Uhiri, a terra-floresta, é o que chamamos de natureza, um espaço mítico que, no imaginário dos ianomâmis, é povoado por espíritos xapiripë, que ficam brincando nas matas. Segundo a tradição, tudo começou com a copulação do demiurgo Omama com a filha do monstro aquático que domina as plantas cultivadas. Omama representa a criação, seu irmão gêmeo Yoasi é a destruição. Quando a câmera mergulha na água, ao som de um recitativo que é a língua do povo originário – “Os ianomâmis não produzem poesia porque a língua deles já é (poética)” -, é praticamente impossível para o cinéfilo não pensar no mistério de Tio Boonmee, Que Pode Recordar Suas Vidas Passadas, o longa de Apichatpong Weerasethakul que venceu a Palma de Ouro, em Cannes

Bolognesi não gosta de ficar falando sobre suas referências, mas admite. “Já que você tocou no assunto, sim, Tio Boonmee foi muito importante no processo de A Última Floresta.

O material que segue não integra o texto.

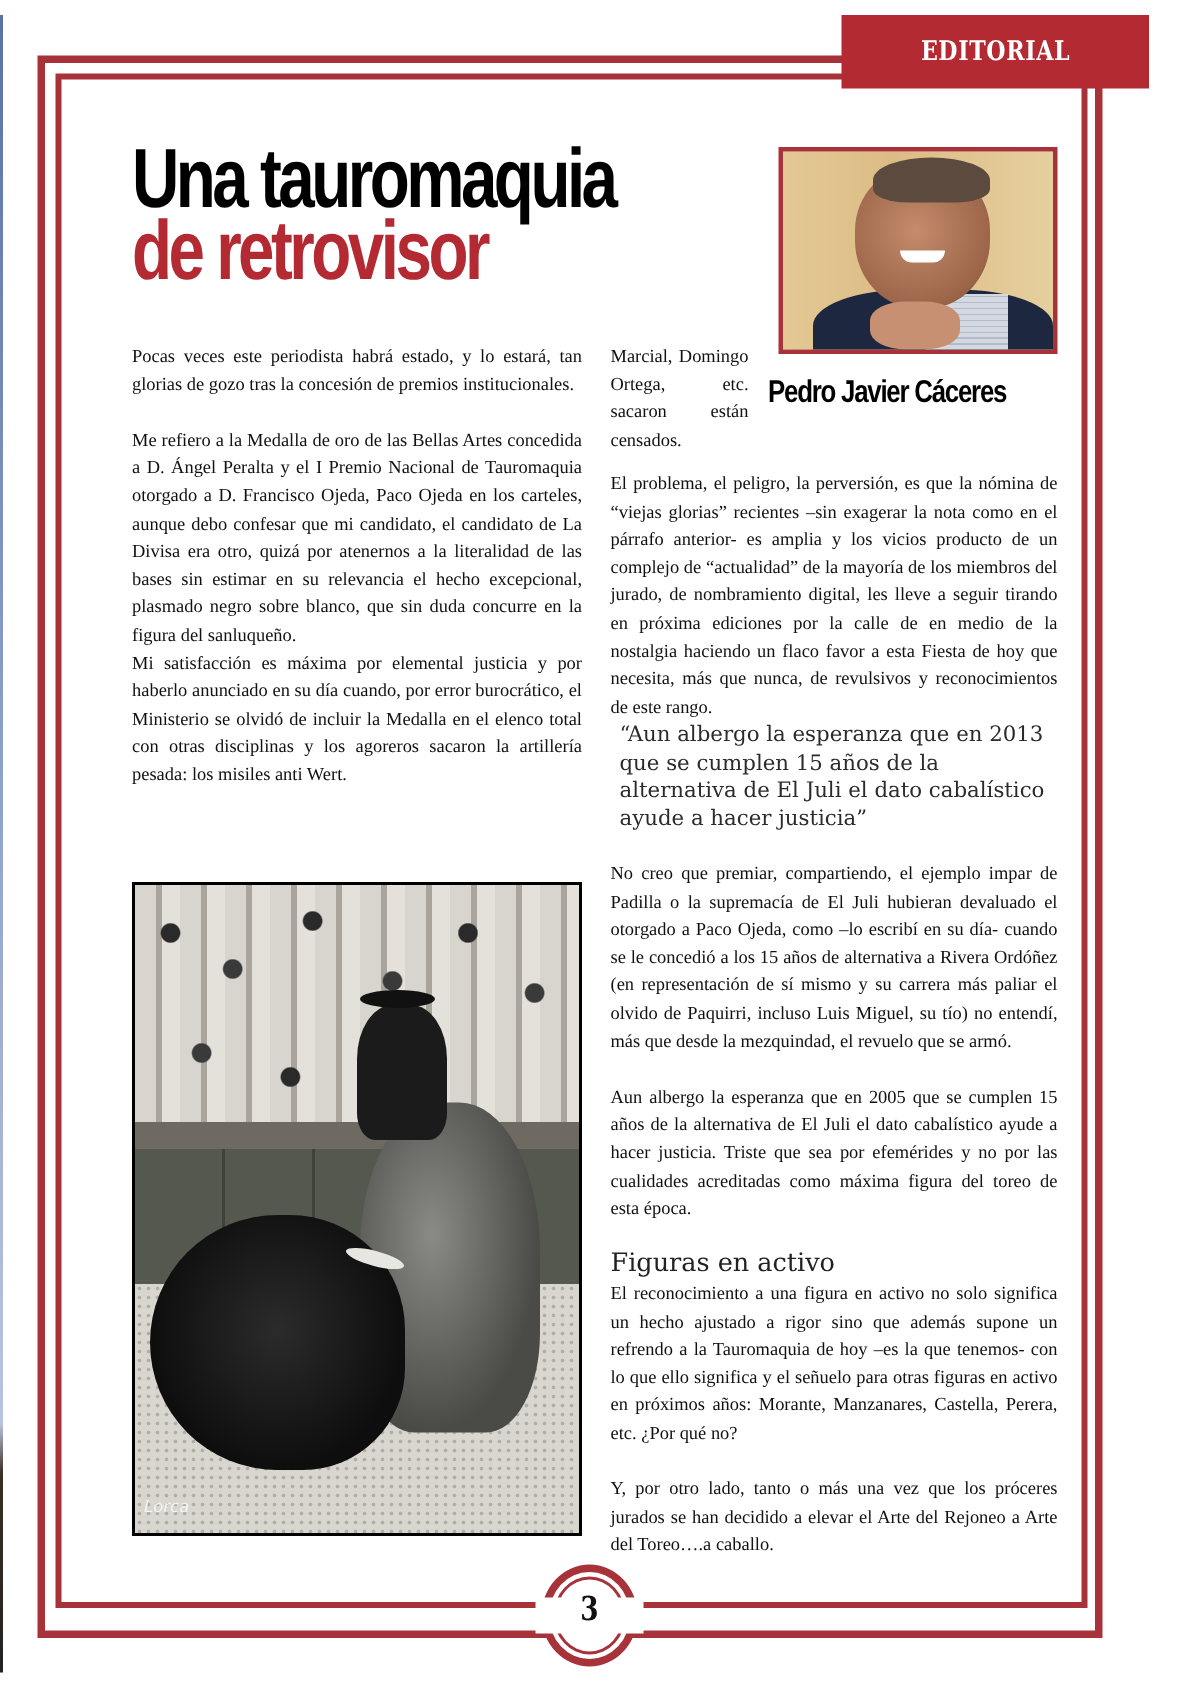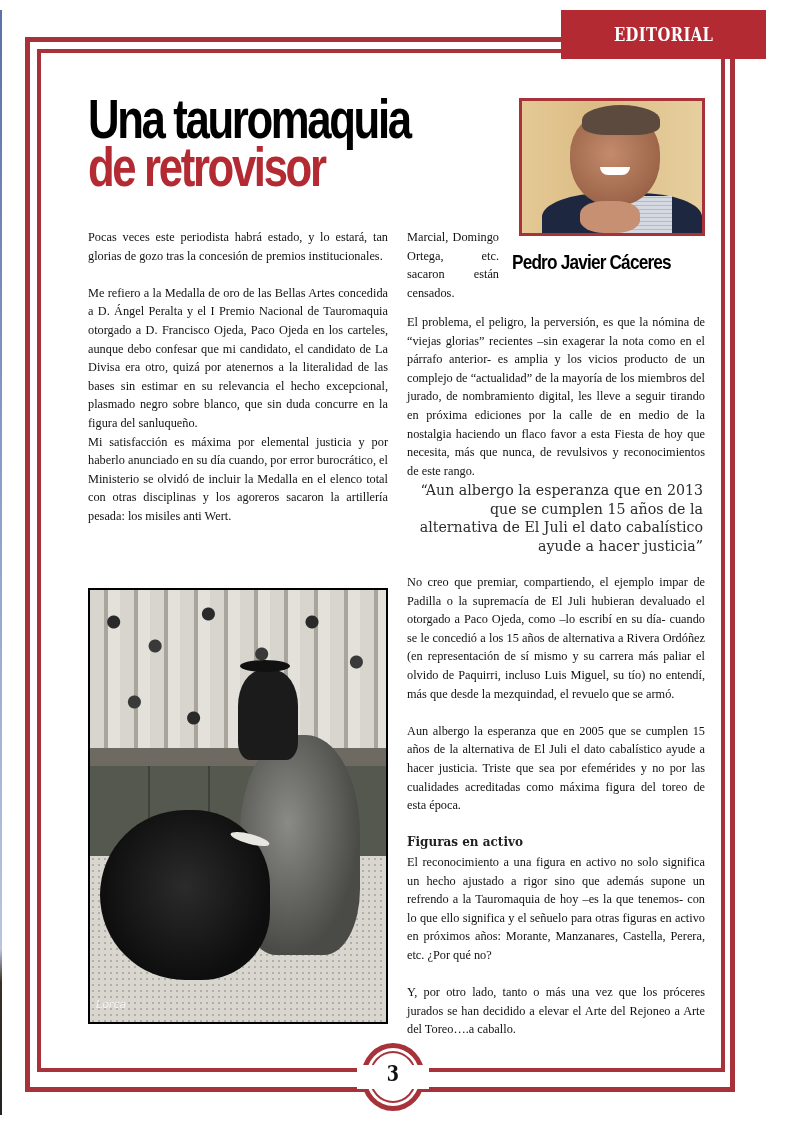--- a/index.html
+++ b/index.html
@@ -60,7 +60,7 @@
   .col-right-narrow { left: 407px; top: 228px; width: 92px; }
   .col-right { left: 407px; top: 313px; width: 298px; }
 
-  .pullquote { position: absolute; left: 413px; top: 481px; width: 290px; text-align: right;
+  .pullquote { position: absolute; left: 413px; top: 481px; width: 290px; text-align: left;
     font-family: "DejaVu Serif", serif; font-size: 14.2px; line-height: 18.5px; color: #2b2b2b; }
 
   .col-right-2 { left: 407px; top: 573px; width: 298px; }

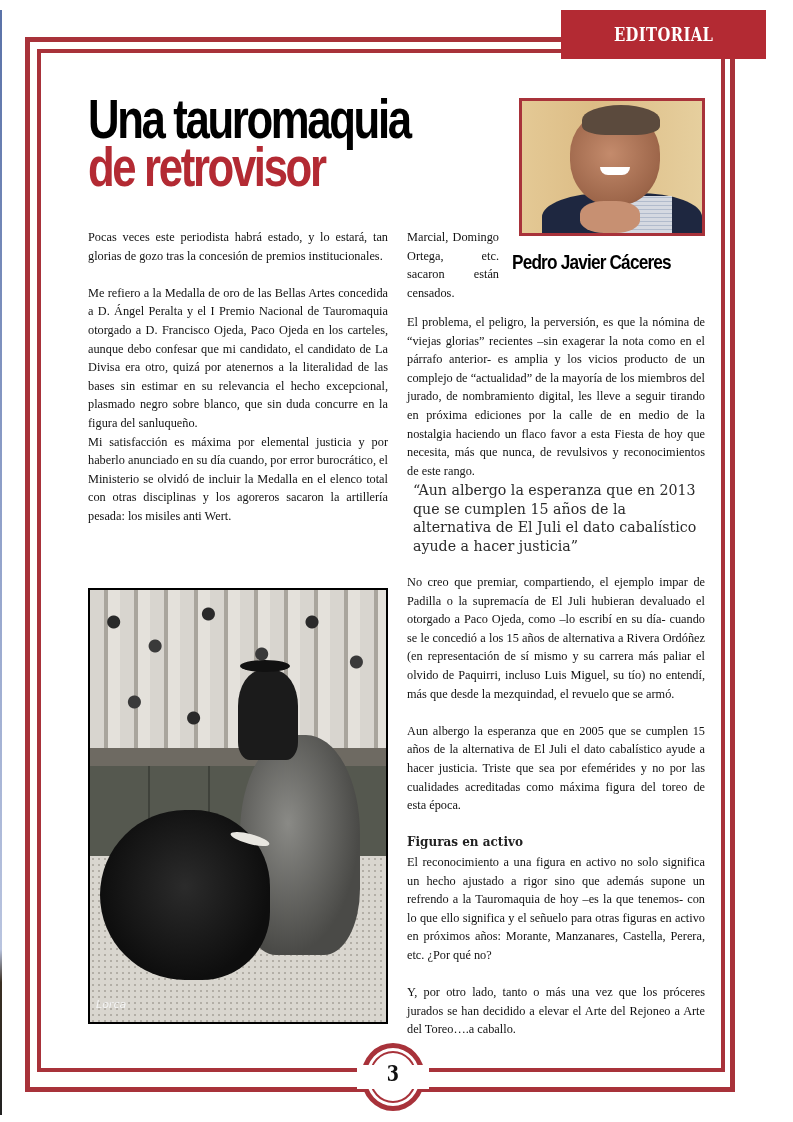--- a/index.html
+++ b/index.html
@@ -65,7 +65,7 @@
 
   .col-right-2 { left: 407px; top: 573px; width: 298px; }
 
-  .subhead { font-family: "DejaVu Serif", serif; font-weight: bold; font-size: 12px; color: #222;
+  .subhead { font-family: "DejaVu Serif", serif; font-weight: normal; font-size: 17px; color: #222;
     margin-bottom: 1px; }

Vimos e revimos o filme, e meu fotógrafo, o Pedro Marquez, participou de um evento com Apichatpong em Portugal. Discutiram os aspectos mágicos e a concepção visual de Tio Boonmee, que terminou impregnando A Última Floresta.” É mais um grande filme que vem somar-se aos destaques brasileiros deste ano – Piedade, Acqua Movie, King Kong en Asunción, Cine Marrocos e Veneza.

As informações são do jornal O Estado de S. Paulo.